Ingest Catalog index pipeline
The complete data mappings from specification, database and schema are shown for the Catalog category.
Catalog index field mapping from database
The following sequence of steps illustrates the Catalog indexing pipeline
implemented in Apache NiFi. The flow consists of mainly two stages:
- Creating a Catalog document
- Associating Catalog filters
Stage 1: Creating a Catalog document
This stage describes how to transform the Catalog data and load it into the Catalog
index. It starts with running the following SQL to retrieve Catalog data from the
Commerce
database.
SELECT C.CATALOG_ID, C.IDENTIFIER, C.MEMBER_ID, D.NAME, D.SHORTDESCRIPTION,
COALESCE(D.LANGUAGE_ID, L.LANGUAGE_ID) LANGUAGE_ID,
L.LOCALENAME, T.MASTERCATALOG, F.STOREENT_ID
FROM LANGUAGE L, STORELANG F, STORECAT T, CATALOG C
LEFT OUTER JOIN CATALOGDSC D ON(C.CATALOG_ID = D.CATALOG_ID AND D.LANGUAGE_ID = ${param.langId})
WHERE T.STOREENT_ID IN (SELECT RELATEDSTORE_ID FROM STOREREL WHERE STATE = 1 AND STRELTYP_ID = -4 AND STORE_ID = ${param.storeId})
AND T.CATALOG_ID = C.CATALOG_ID AND C.CATALOG_ID = ${param.catalogId}
AND F.STOREENT_ID = ${param.storeId} AND F.LANGUAGE_ID = L.LANGUAGE_ID AND L.LANGUAGE_ID = ${param.langId}
Next, the result set is passed to the CreateCatalogDocumentFromDatabase processor for transformation, using the following table to map the database field returned from the SQL above to an index field in the Catalog index.

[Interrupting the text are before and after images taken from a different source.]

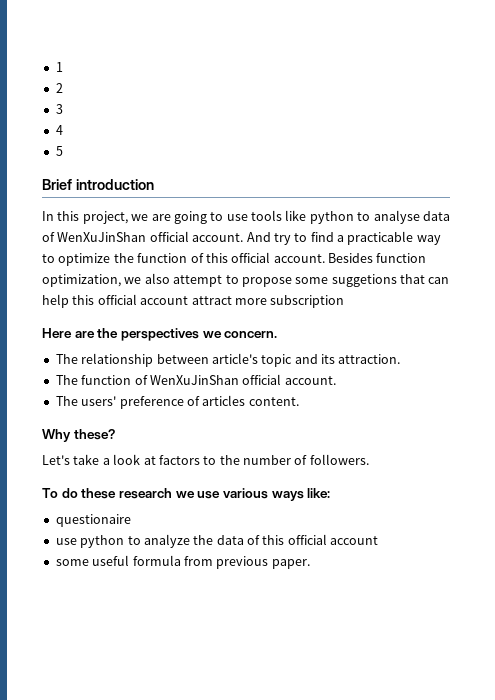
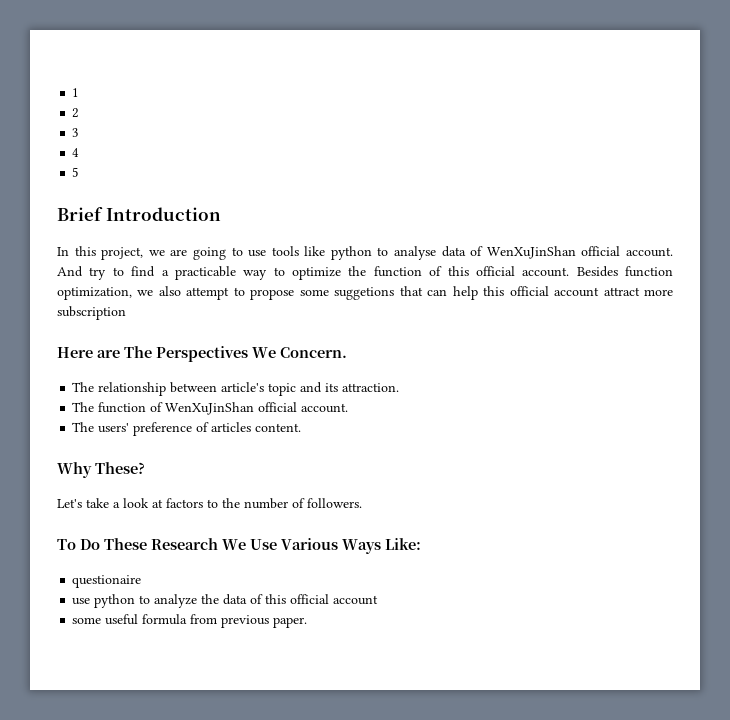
- Brief introduction
+ Brief Introduction
- Here are the perspectives we concern.
+ Here are The Perspectives We Concern.
- Why these?
+ Why These?
- To do these research we use various ways like:
+ To Do These Research We Use Various Ways Like:

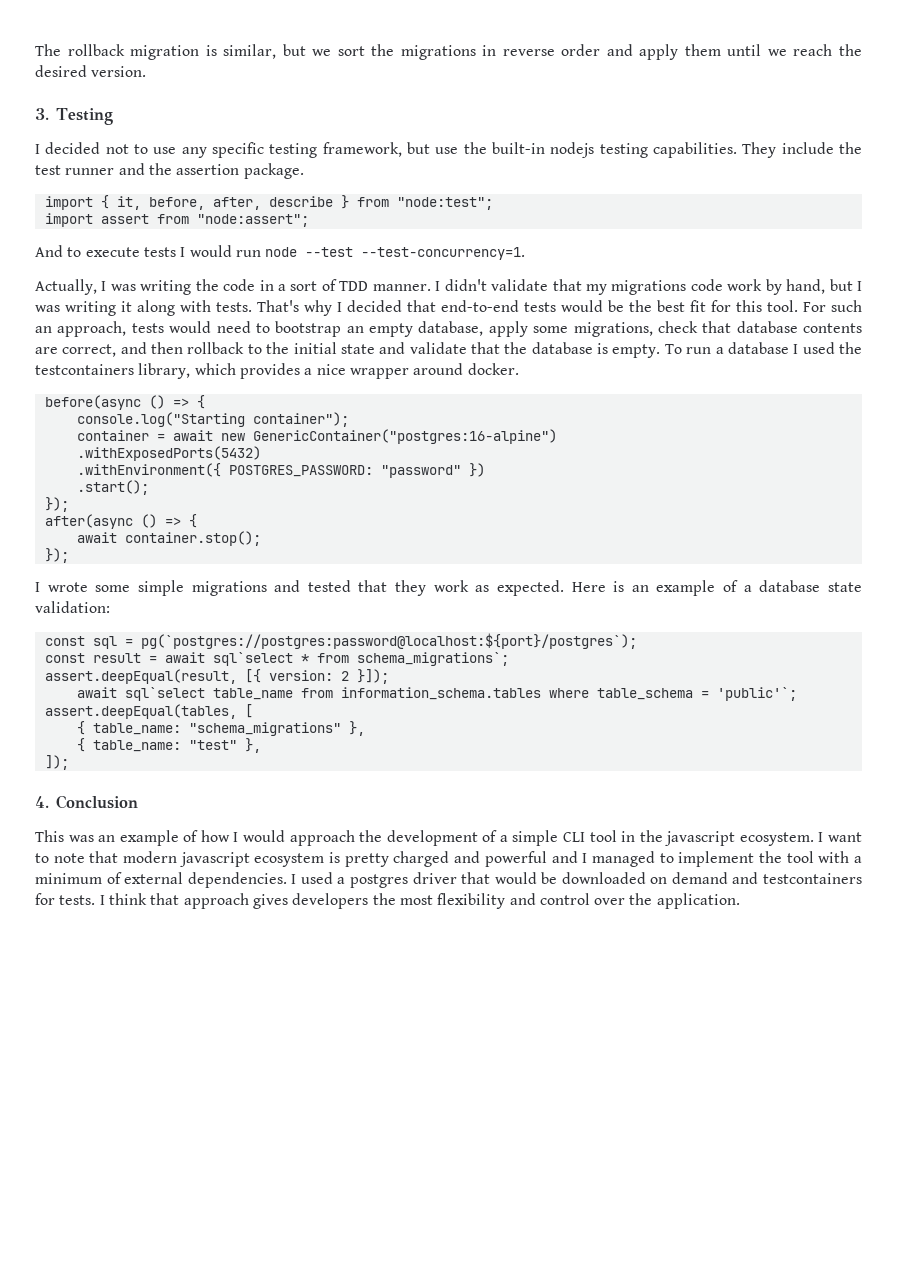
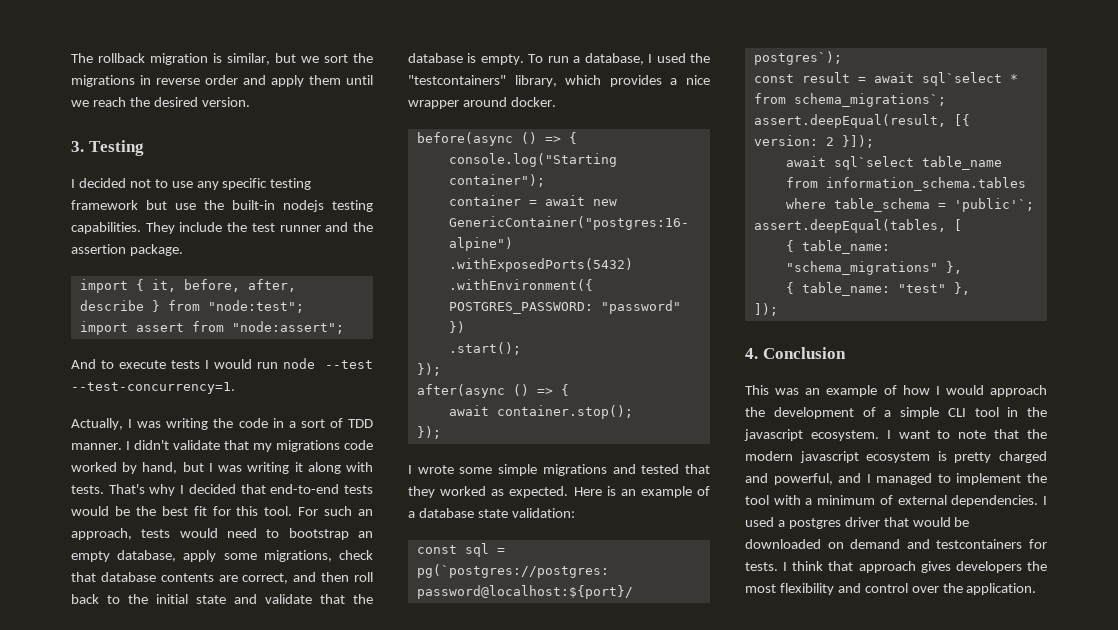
- I decided not to use any specific testing framework, but use the built-in nodejs testing capabilities.
+ I decided not to use any specific testing framework but use the built-in nodejs testing capabilities.
- I didn't validate that my migrations code work by hand, but I was writing it along with tests.
+ I didn't validate that my migrations code worked by hand, but I was writing it along with tests.
- For such an approach, tests would need to bootstrap an empty database, apply some migrations, check that database contents are correct, and then rollback to the initial state and validate that the database is empty.
+ For such an approach, tests would need to bootstrap an empty database, apply some migrations, check that database contents are correct, and then roll back to the initial state and validate that the database is empty.
- To run a database I used the testcontainers library, which provides a nice wrapper around docker.
+ To run a database, I used the "testcontainers" library, which provides a nice wrapper around docker.
- I wrote some simple migrations and tested that they work as expected.
+ I wrote some simple migrations and tested that they worked as expected.
- I want to note that modern javascript ecosystem is pretty charged and powerful and I managed to implement the tool with a minimum of external dependencies.
+ I want to note that the modern javascript ecosystem is pretty charged and powerful, and I managed to implement the tool with a minimum of external dependencies.

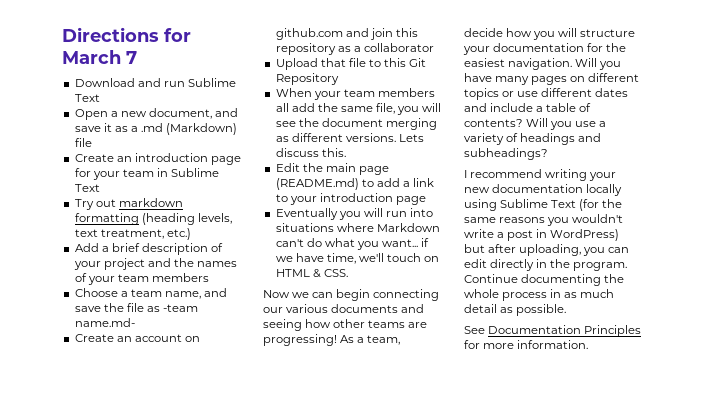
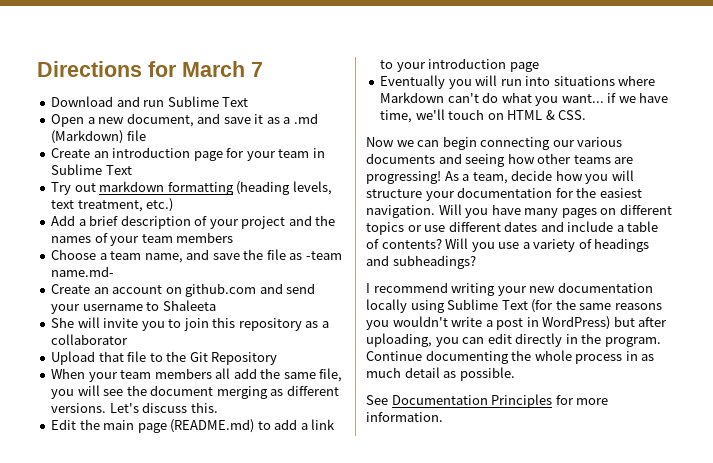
- Create an account on github.com and join this repository as a collaborator
+ Create an account on github.com and send your username to Shaleeta
+ She will invite you to join this repository as a collaborator
- Upload that file to this Git Repository
+ Upload that file to the Git Repository
- Lets discuss this.
+ Let's discuss this.

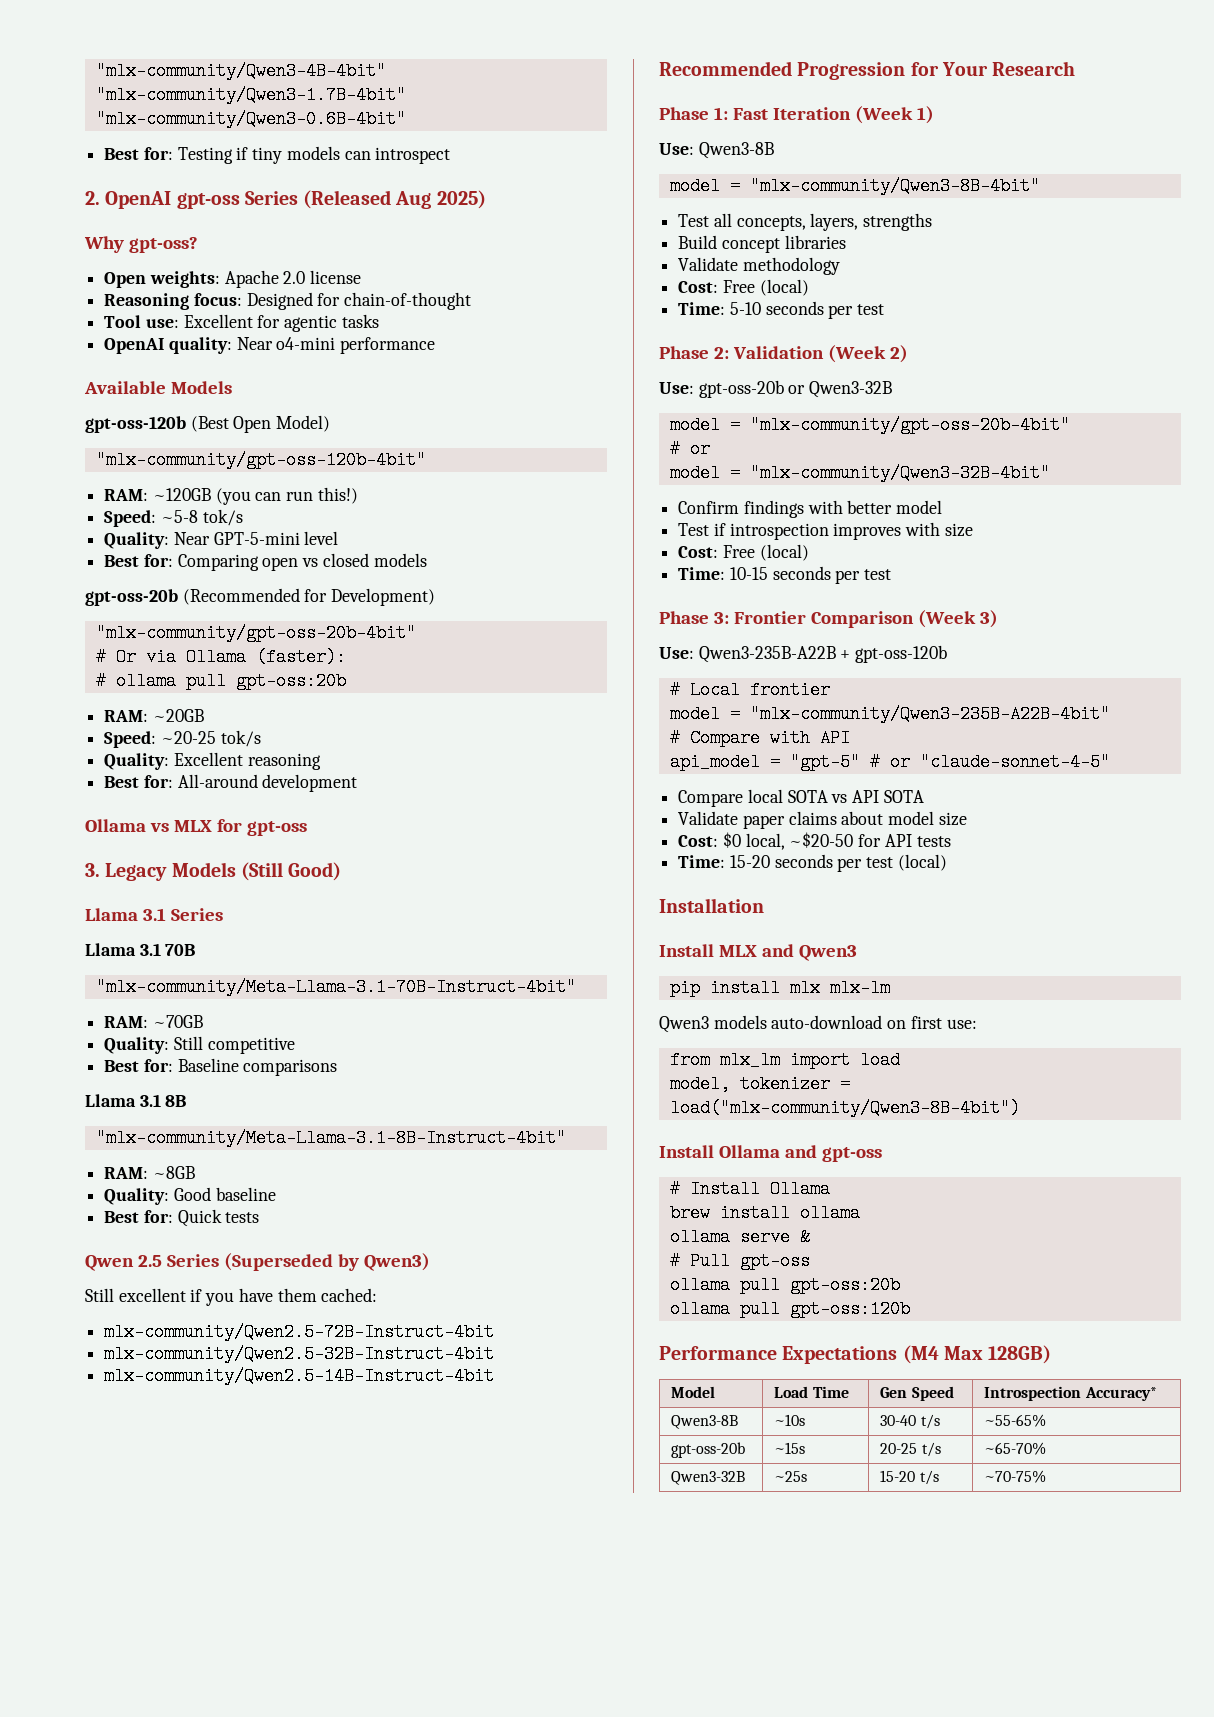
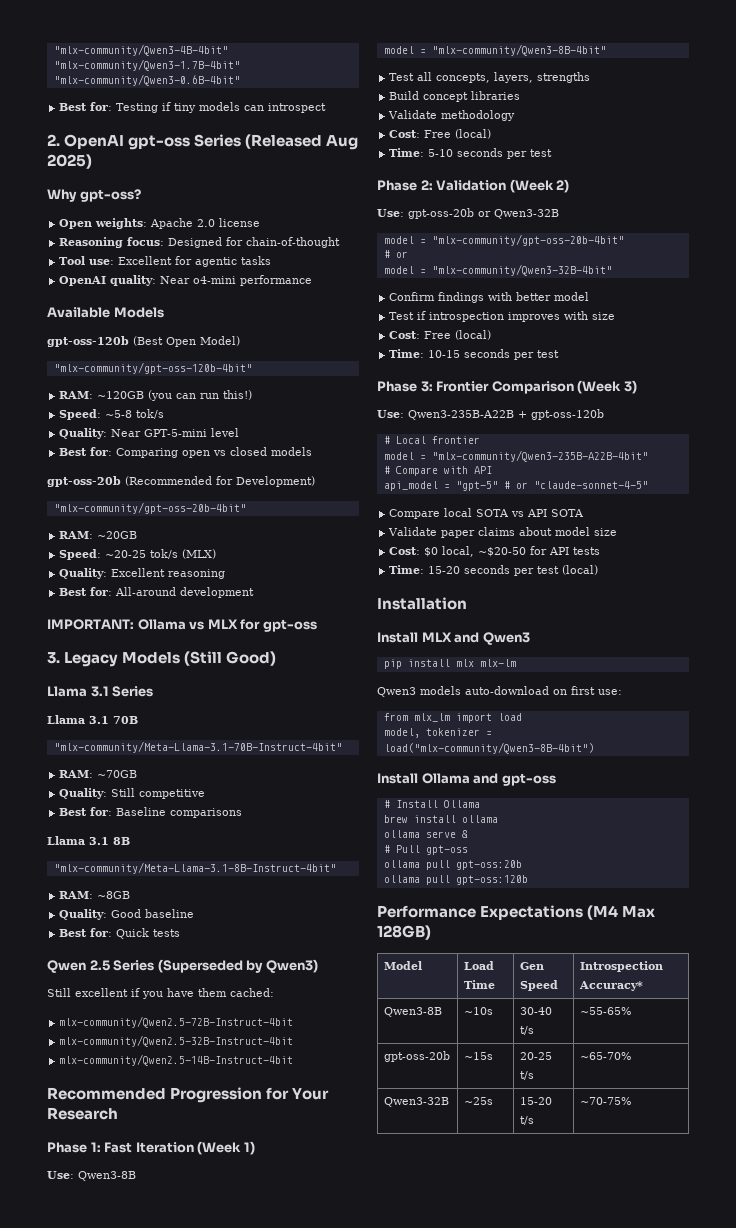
- # Or via Ollama (faster):
- # ollama pull gpt-oss:20b
- Speed: ~20-25 tok/s
+ Speed: ~20-25 tok/s (MLX)
- Ollama vs MLX for gpt-oss
+ IMPORTANT: Ollama vs MLX for gpt-oss

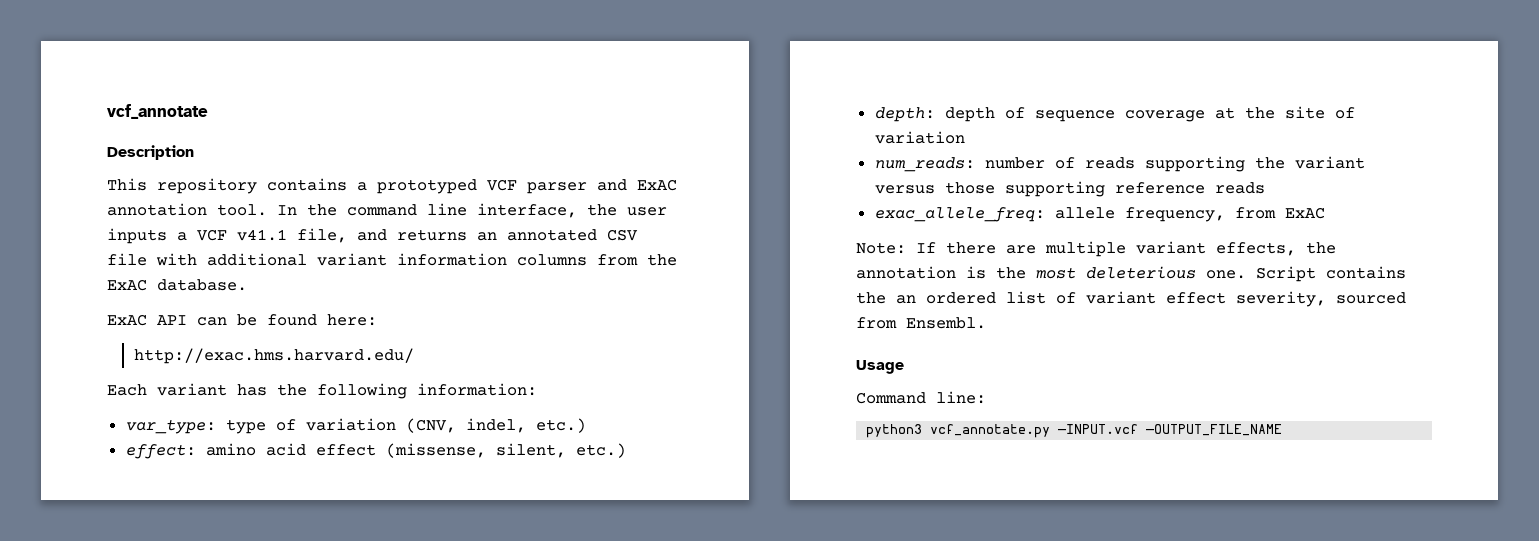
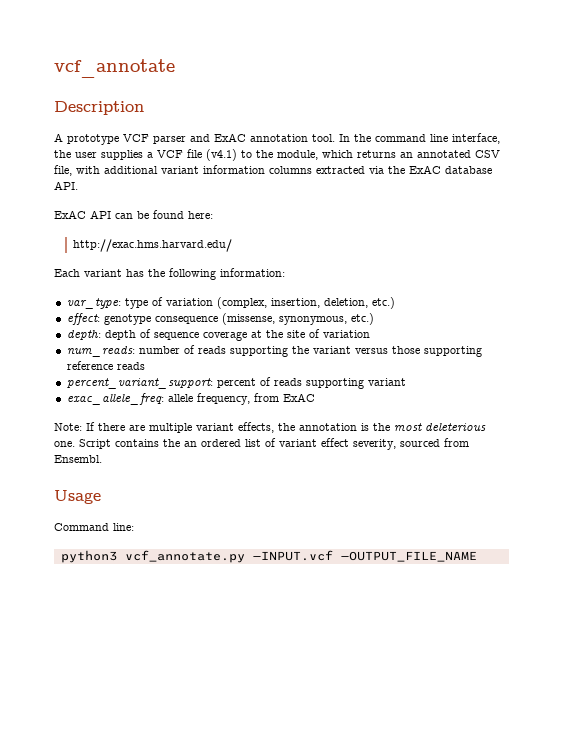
- This repository contains a prototyped VCF parser and ExAC annotation tool.
+ A prototype VCF parser and ExAC annotation tool.
- In the command line interface, the user inputs a VCF v41.1 file, and returns an annotated CSV file with additional variant information columns from the ExAC database.
+ In the command line interface, the user supplies a VCF file (v4.1) to the module, which returns an annotated CSV file, with additional variant information columns extracted via the ExAC database API.
- var_type: type of variation (CNV, indel, etc.)
+ var_type: type of variation (complex, insertion, deletion, etc.)
- effect: amino acid effect (missense, silent, etc.)
+ effect: genotype consequence (missense, synonymous, etc.)
+ percent_variant_support: percent of reads supporting variant

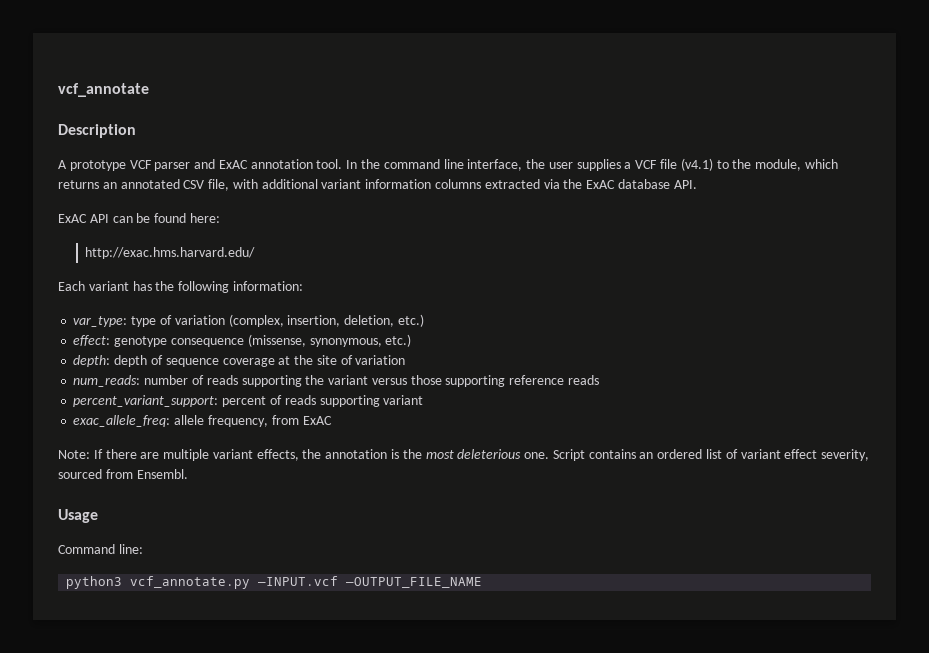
- Script contains the an ordered list of variant effect severity, sourced from Ensembl.
+ Script contains an ordered list of variant effect severity, sourced from Ensembl.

Index Field Name | Index Field Type | Description |
---|---|---|
Document Identifier | ||
id/catalog | id_string | Internal id of the operational sales catalog; mapped to CATALOG.CATALOG_ID |
id/member | id_string | The internal reference number that identifies the owner of the catalog; mapped to CATALOG.MEMBER_ID |
id/language | id_string | The language used for all language specific data in this document for the current store; mapped to CATALOGDSC.LANGUAGE_ID |
identifier/specification | id_string | Set to "catalog" |
identifier/catalog | id_string | A string that uniquely identifies the owning catalog; mapped to CATALOG.IDENTIFIER |
identifier/language | id_string | The language string of this supported language; mapped to CATALOGDSC.LANGUAGE_ID and LANGUAGE.LANGUAGE |
Language Sensitive Data | ||
name/raw | raw | The language-dependent name of this catalog group; mapped to CATALOGDSC.NAME |
name/normalized | normalized | Same as above |
description/raw | raw | A short description of this catalog group; mapped to CATALOGDSC.SHORTDESCRIPTION |
Properties | ||
type | id_string | "master" as the master catalog, or "sales" as the sales catalog; mapped to STORECAT.MASTERCATALOG |
Stage 2: Associating Catalog filters
This stage describes how to transform the catalog filter data and load it into the Catalog index. It starts with running the following SQL to retrieve Catalog data from the Commerce database:SELECT F.STOREENT_ID, F.CATALOG_ID, F.USAGE, F.CATFILTER_ID, F.IDENTIFIER, X.EXPRESSION_ID, X.MEMBER_ID,
CAST(X.QUERY AS VARCHAR) QUERY, X.TRADING_ID
FROM EXPRESSION X, CATFILTER F
WHERE X.CATFILTER_ID = F.CATFILTER_ID
AND F.CATALOG_ID IN (SELECT C.CATALOG_ID FROM STORECAT C WHERE C.MASTERCATALOG = 1
AND C.STOREENT_ID IN (SELECT RELATEDSTORE_ID FROM STOREREL
WHERE STATE = 1 AND STRELTYP_ID = -4 AND STORE_ID = ${param.storeId}))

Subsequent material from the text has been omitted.